WHAT TO WORK ON
Return each line of the data below exactly, omitting any pictures.

DATA FOR ANALYSIS
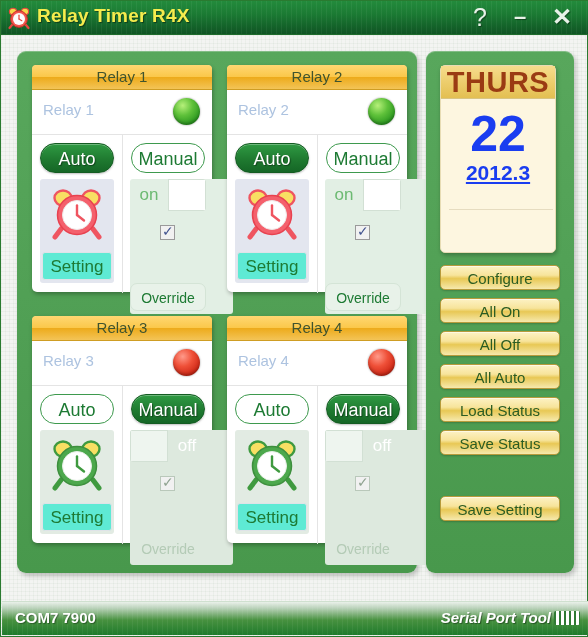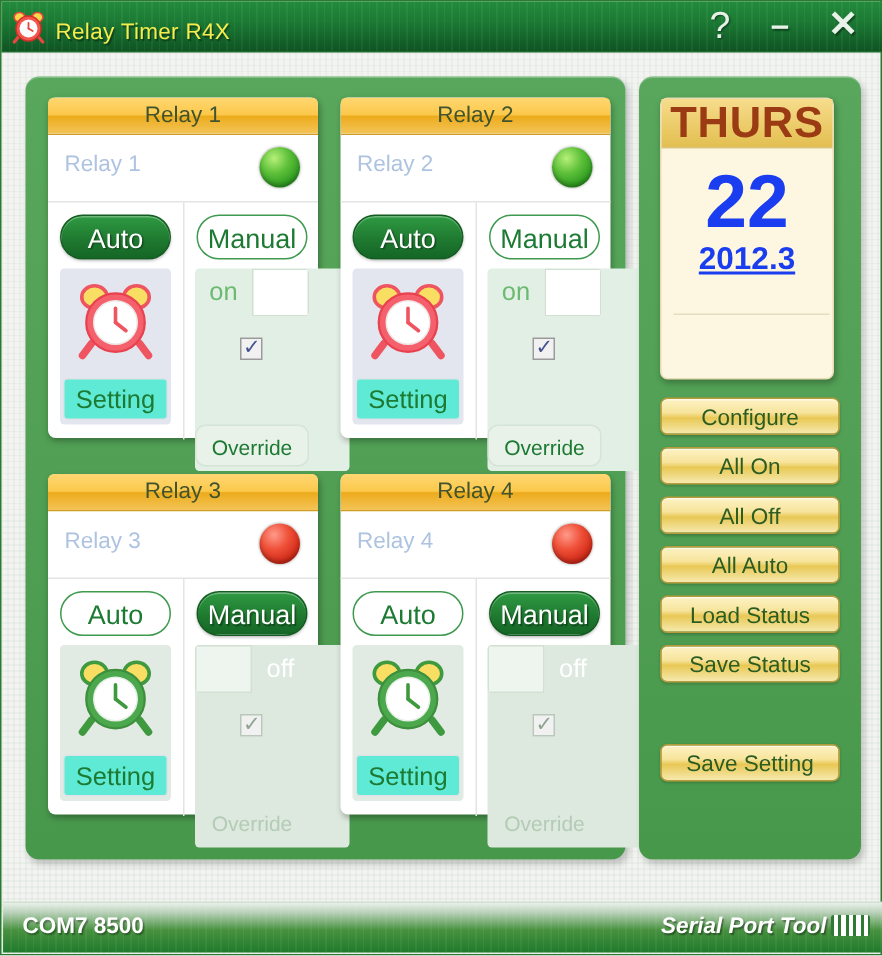--- a/index.html
+++ b/index.html
@@ -22,24 +22,25 @@
     background:
       repeating-linear-gradient(90deg, rgba(255,255,255,.05) 0 1px, rgba(0,0,0,0) 1px 5px),
       linear-gradient(180deg,#238b3c 0%,#1b7a33 40%,#14642a 75%,#0f5423 100%);
     box-sizing:border-box;
     border-bottom:1px solid #1d6b2b;
   }
   .title-icon{
     position:absolute;left:6px;top:5px;width:24px;height:24px;
   }
   .title-text{
-    position:absolute;left:36px;top:12px;
-    font-size:15px;color:#f5ec4d;letter-spacing:.2px;
+    position:absolute;left:36px;top:4px;
+    font-size:19px;color:#f5ec4d;letter-spacing:.2px;
     text-shadow:1px 1px 1px rgba(0,0,0,.45);
     white-space:nowrap;
+    font-weight:bold;
   }
   .wbtn{
     position:absolute;top:2px;color:#e8f2e8;font-size:23px;line-height:28px;
     text-align:center;width:30px;height:30px;cursor:pointer;
     text-shadow:1px 1px 1px rgba(0,0,0,.4);
     font-weight:bold;
   }
   .wbtn.help{right:94px;font-weight:normal;font-size:25px;}
   .wbtn.min{right:54px;font-size:22px;}
   .wbtn.close{right:12px;font-size:24px;}
@@ -430,17 +431,17 @@
       <div class="abtn" style="top:313px">All Auto</div>
       <div class="abtn" style="top:346px">Load Status</div>
       <div class="abtn" style="top:379px">Save Status</div>
       <div class="abtn" style="top:445px">Save Setting</div>
 
     </div>
 
   </div>
 
   <div class="statusbar">
-    <span class="status-text">COM7 8500</span>
+    <span class="status-text">COM7 7900</span>
     <span class="brand"><span>Serial Port Tool</span><span class="brandmark"></span></span>
   </div>
 
 </div>
 
 </body></html>

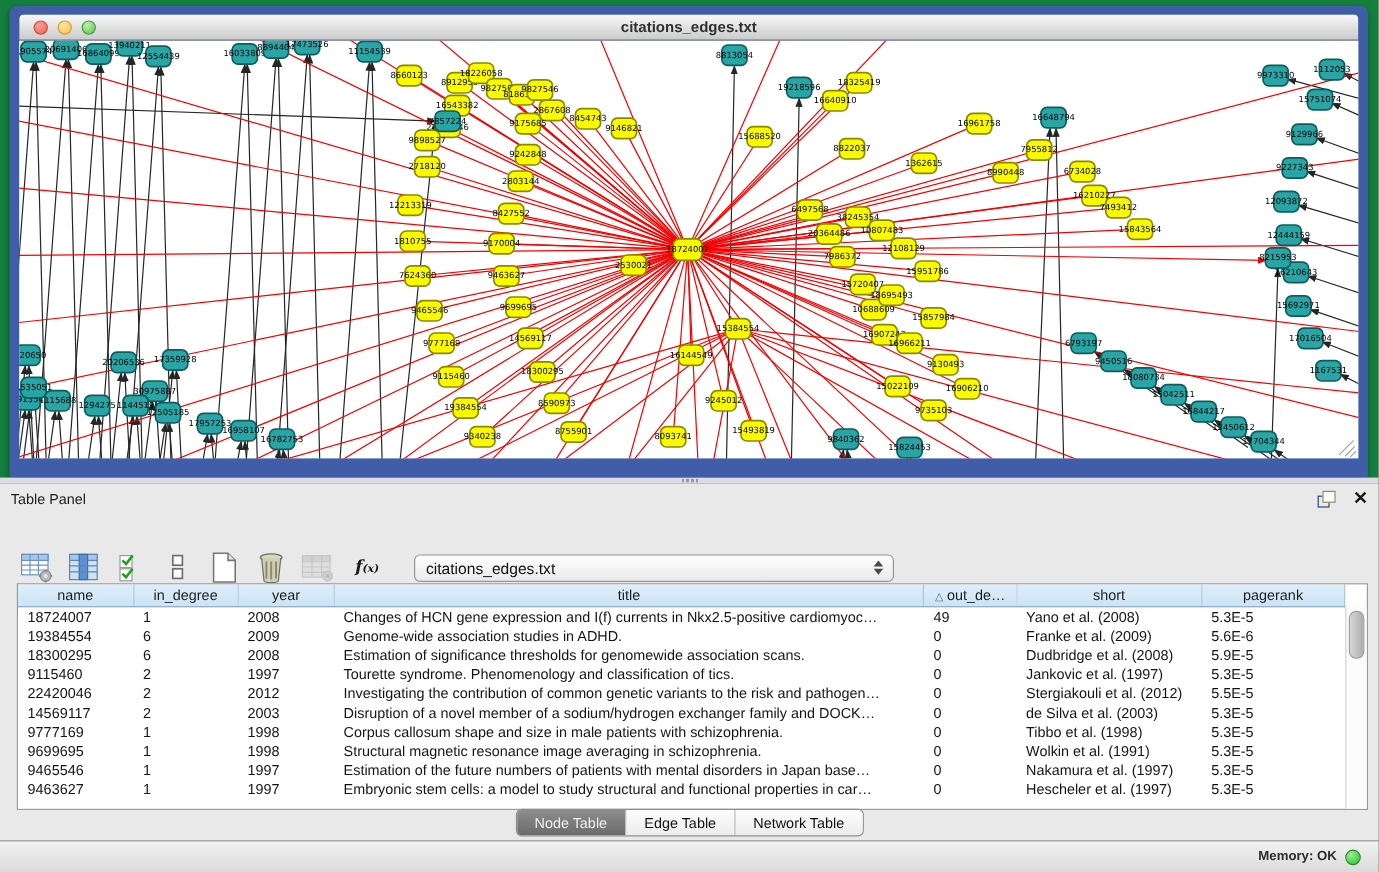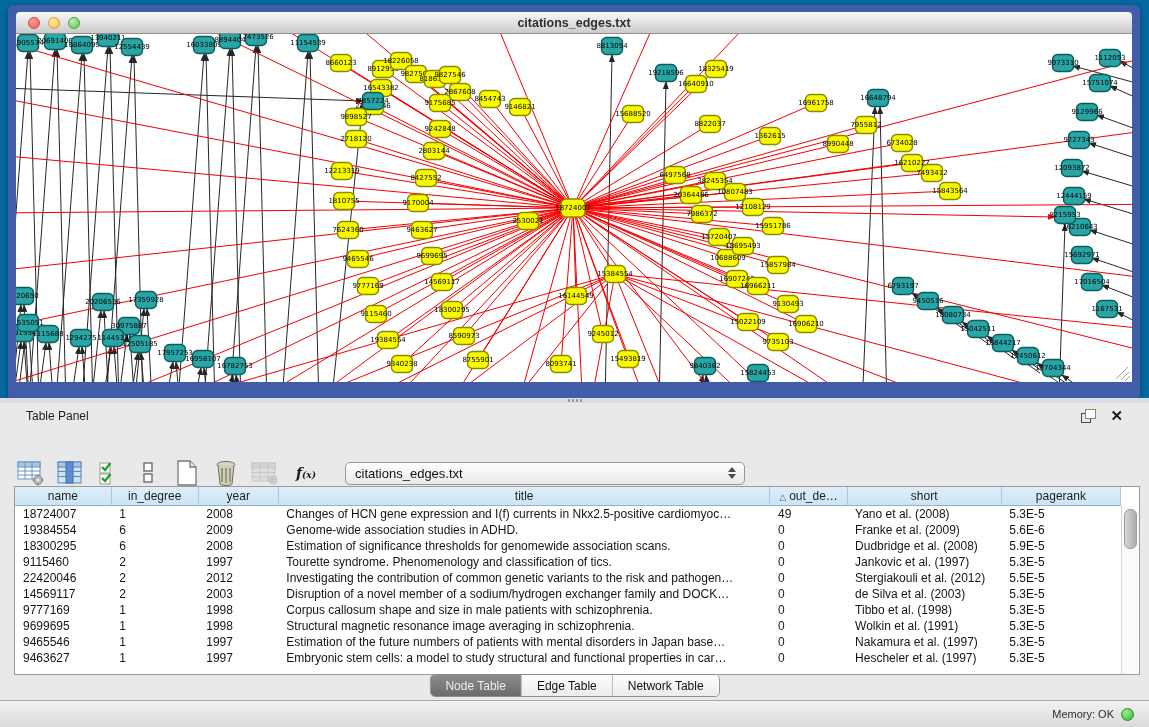--- a/index.html
+++ b/index.html
@@ -1,16 +1,16 @@
 <!DOCTYPE html>
 <html><head>
 <meta charset="utf-8">
 <style>
   html,body{margin:0;padding:0;}
-  #app{position:relative;width:1149px;height:727px;background:#0369a1;overflow:hidden;
+  #app{position:relative;width:1149px;height:727px;background:#15803d;overflow:hidden;
        font-family:"Liberation Sans",sans-serif;-webkit-font-smoothing:antialiased;}
 
   
   .net-frame{position:absolute;left:8px;top:5px;width:1132px;height:393px;background:#3f5ea7;
              border-radius:6px 6px 2px 2px;box-shadow:0 2px 6px rgba(0,0,0,.35);}
   .titlebar{position:absolute;left:8px;top:7px;width:1116px;height:22px;
             background:linear-gradient(#f9f9f9,#cbcbcb);border-radius:4px 4px 0 0;
             border-bottom:1px solid #8f8f8f;display:flex;align-items:center;box-sizing:border-box;}
   .traffic{display:flex;gap:8px;margin-left:12px;}
   .tl{width:12px;height:12px;border-radius:50%;box-sizing:border-box;}
@@ -22,21 +22,21 @@
   .graph svg{display:block;width:100%;height:100%;}
   .graph svg text{font-family:"DejaVu Sans",sans-serif;font-size:7px;fill:#000;}
 
   
   .divider{position:absolute;left:0;top:398px;width:1149px;height:5px;background:#dcdce5;}
   .grip{position:absolute;left:50%;top:1px;width:14px;height:3px;transform:translateX(-50%);
         background:repeating-linear-gradient(90deg,#9a9aa4 0 2px,transparent 2px 4px);}
 
   
   .table-panel{position:absolute;left:0;top:403px;width:1149px;height:297px;background:#e9e9e9;}
-  .panel-header{height:26px;display:flex;align-items:center;padding:0 26px;font-size:12px;color:#1e1e1e;}
+  .panel-header{height:26px;display:flex;align-items:center;padding:0 9px;font-size:12px;color:#1e1e1e;}
   .panel-header .spacer{flex:1;}
   .float-icon{width:15px;height:14px;position:relative;margin-right:14px;cursor:default;}
   .float-icon .sq1{position:absolute;left:0;bottom:0;width:8px;height:8px;border:1.5px solid #2c4a77;}
   .float-icon .sq2{position:absolute;right:0;top:0;width:9px;height:8px;border:1.5px solid #8c8c56;background:#fff;}
   .close-icon{font-size:15px;font-weight:bold;color:#1a1a1a;line-height:14px;}
 
   .toolbar{position:absolute;left:16px;top:49px;height:42px;display:flex;align-items:center;}
   .tb-icon{width:30px;height:30px;display:flex;align-items:center;justify-content:center;margin-right:9px;}
   .tb-icon.disabled{opacity:.5;}
   .fx{font-family:"DejaVu Serif",serif;font-style:italic;font-size:14px;font-weight:bold;color:#1a1a1a;
@@ -67,21 +67,21 @@
         border:1px solid #8d8d8d;border-radius:5px;overflow:hidden;background:#fff;}
   .tab{display:flex;align-items:center;padding:0 15px;font-size:12px;color:#111;
        background:linear-gradient(#fdfdfd,#ececec);border-left:1px solid #b8b8b8;}
   .tab:first-child{border-left:none;}
   .tab.selected{background:linear-gradient(#8d8d8d,#6b6b6b);color:#efefef;text-align:center;}
 
   
   .statusbar{position:absolute;left:0;top:700px;width:1149px;height:27px;box-sizing:border-box;
              background:linear-gradient(#f2f2f2,#dadada);border-top:1px solid #a8a8a8;
              display:flex;align-items:center;justify-content:flex-end;padding-right:15px;gap:7px;
-             font-size:11px;color:#2c2c2c;}
+             font-size:11px;color:#2c2c2c;font-weight:bold;}
   .mem-dot{width:13px;height:13px;border-radius:50%;border:1px solid #2a8d2a;
            background:radial-gradient(circle at 35% 30%,#9bee8e,#2fbe2f);box-sizing:border-box;}
 </style>
 </head>
 <body>
 
 <div id="app">
 
   <div class="net-frame">
     <div class="titlebar">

ANSWER SPACE
--- a/index.html
+++ b/index.html
@@ -22,24 +22,25 @@
     background:
       repeating-linear-gradient(90deg, rgba(255,255,255,.05) 0 1px, rgba(0,0,0,0) 1px 5px),
       linear-gradient(180deg,#238b3c 0%,#1b7a33 40%,#14642a 75%,#0f5423 100%);
     box-sizing:border-box;
     border-bottom:1px solid #1d6b2b;
   }
   .title-icon{
     position:absolute;left:6px;top:5px;width:24px;height:24px;
   }
   .title-text{
-    position:absolute;left:36px;top:12px;
-    font-size:15px;color:#f5ec4d;letter-spacing:.2px;
+    position:absolute;left:36px;top:4px;
+    font-size:19px;color:#f5ec4d;letter-spacing:.2px;
     text-shadow:1px 1px 1px rgba(0,0,0,.45);
     white-space:nowrap;
+    font-weight:bold;
   }
   .wbtn{
     position:absolute;top:2px;color:#e8f2e8;font-size:23px;line-height:28px;
     text-align:center;width:30px;height:30px;cursor:pointer;
     text-shadow:1px 1px 1px rgba(0,0,0,.4);
     font-weight:bold;
   }
   .wbtn.help{right:94px;font-weight:normal;font-size:25px;}
   .wbtn.min{right:54px;font-size:22px;}
   .wbtn.close{right:12px;font-size:24px;}
@@ -430,17 +431,17 @@
       <div class="abtn" style="top:313px">All Auto</div>
       <div class="abtn" style="top:346px">Load Status</div>
       <div class="abtn" style="top:379px">Save Status</div>
       <div class="abtn" style="top:445px">Save Setting</div>
 
     </div>
 
   </div>
 
   <div class="statusbar">
-    <span class="status-text">COM7 8500</span>
+    <span class="status-text">COM7 7900</span>
     <span class="brand"><span>Serial Port Tool</span><span class="brandmark"></span></span>
   </div>
 
 </div>
 
 </body></html>

--- a/index.html
+++ b/index.html
@@ -1,16 +1,16 @@
 <!DOCTYPE html>
 <html><head>
 <meta charset="utf-8">
 <style>
   html,body{margin:0;padding:0;}
-  #app{position:relative;width:1149px;height:727px;background:#0369a1;overflow:hidden;
+  #app{position:relative;width:1149px;height:727px;background:#15803d;overflow:hidden;
        font-family:"Liberation Sans",sans-serif;-webkit-font-smoothing:antialiased;}
 
   
   .net-frame{position:absolute;left:8px;top:5px;width:1132px;height:393px;background:#3f5ea7;
              border-radius:6px 6px 2px 2px;box-shadow:0 2px 6px rgba(0,0,0,.35);}
   .titlebar{position:absolute;left:8px;top:7px;width:1116px;height:22px;
             background:linear-gradient(#f9f9f9,#cbcbcb);border-radius:4px 4px 0 0;
             border-bottom:1px solid #8f8f8f;display:flex;align-items:center;box-sizing:border-box;}
   .traffic{display:flex;gap:8px;margin-left:12px;}
   .tl{width:12px;height:12px;border-radius:50%;box-sizing:border-box;}
@@ -22,21 +22,21 @@
   .graph svg{display:block;width:100%;height:100%;}
   .graph svg text{font-family:"DejaVu Sans",sans-serif;font-size:7px;fill:#000;}
 
   
   .divider{position:absolute;left:0;top:398px;width:1149px;height:5px;background:#dcdce5;}
   .grip{position:absolute;left:50%;top:1px;width:14px;height:3px;transform:translateX(-50%);
         background:repeating-linear-gradient(90deg,#9a9aa4 0 2px,transparent 2px 4px);}
 
   
   .table-panel{position:absolute;left:0;top:403px;width:1149px;height:297px;background:#e9e9e9;}
-  .panel-header{height:26px;display:flex;align-items:center;padding:0 26px;font-size:12px;color:#1e1e1e;}
+  .panel-header{height:26px;display:flex;align-items:center;padding:0 9px;font-size:12px;color:#1e1e1e;}
   .panel-header .spacer{flex:1;}
   .float-icon{width:15px;height:14px;position:relative;margin-right:14px;cursor:default;}
   .float-icon .sq1{position:absolute;left:0;bottom:0;width:8px;height:8px;border:1.5px solid #2c4a77;}
   .float-icon .sq2{position:absolute;right:0;top:0;width:9px;height:8px;border:1.5px solid #8c8c56;background:#fff;}
   .close-icon{font-size:15px;font-weight:bold;color:#1a1a1a;line-height:14px;}
 
   .toolbar{position:absolute;left:16px;top:49px;height:42px;display:flex;align-items:center;}
   .tb-icon{width:30px;height:30px;display:flex;align-items:center;justify-content:center;margin-right:9px;}
   .tb-icon.disabled{opacity:.5;}
   .fx{font-family:"DejaVu Serif",serif;font-style:italic;font-size:14px;font-weight:bold;color:#1a1a1a;
@@ -67,21 +67,21 @@
         border:1px solid #8d8d8d;border-radius:5px;overflow:hidden;background:#fff;}
   .tab{display:flex;align-items:center;padding:0 15px;font-size:12px;color:#111;
        background:linear-gradient(#fdfdfd,#ececec);border-left:1px solid #b8b8b8;}
   .tab:first-child{border-left:none;}
   .tab.selected{background:linear-gradient(#8d8d8d,#6b6b6b);color:#efefef;text-align:center;}
 
   
   .statusbar{position:absolute;left:0;top:700px;width:1149px;height:27px;box-sizing:border-box;
              background:linear-gradient(#f2f2f2,#dadada);border-top:1px solid #a8a8a8;
              display:flex;align-items:center;justify-content:flex-end;padding-right:15px;gap:7px;
-             font-size:11px;color:#2c2c2c;}
+             font-size:11px;color:#2c2c2c;font-weight:bold;}
   .mem-dot{width:13px;height:13px;border-radius:50%;border:1px solid #2a8d2a;
            background:radial-gradient(circle at 35% 30%,#9bee8e,#2fbe2f);box-sizing:border-box;}
 </style>
 </head>
 <body>
 
 <div id="app">
 
   <div class="net-frame">
     <div class="titlebar">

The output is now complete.